**WORK TASK:**
Could you print each entry below verbatim while omitting the pictures?

LISTED ENTRIES Block Start

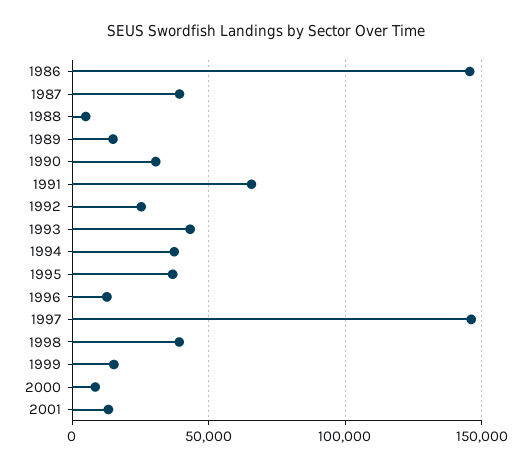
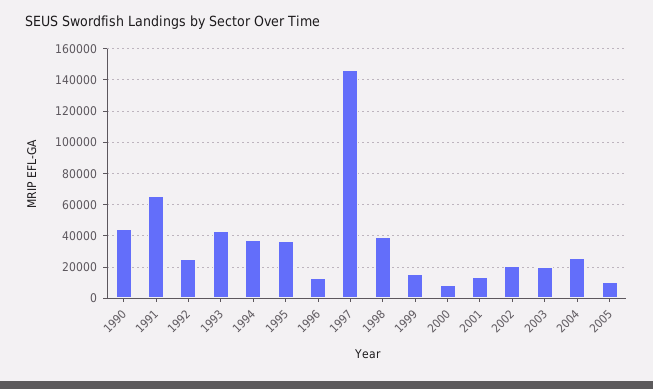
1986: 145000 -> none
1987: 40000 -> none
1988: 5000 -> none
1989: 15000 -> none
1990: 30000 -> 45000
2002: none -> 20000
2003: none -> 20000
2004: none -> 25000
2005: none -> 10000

LISTED ENTRIES Block End

**EXERCISE RESPONSE:**
1986: 145000 -> none
1987: 40000 -> none
1988: 5000 -> none
1989: 15000 -> none
1990: 30000 -> 45000
2002: none -> 20000
2003: none -> 20000
2004: none -> 25000
2005: none -> 10000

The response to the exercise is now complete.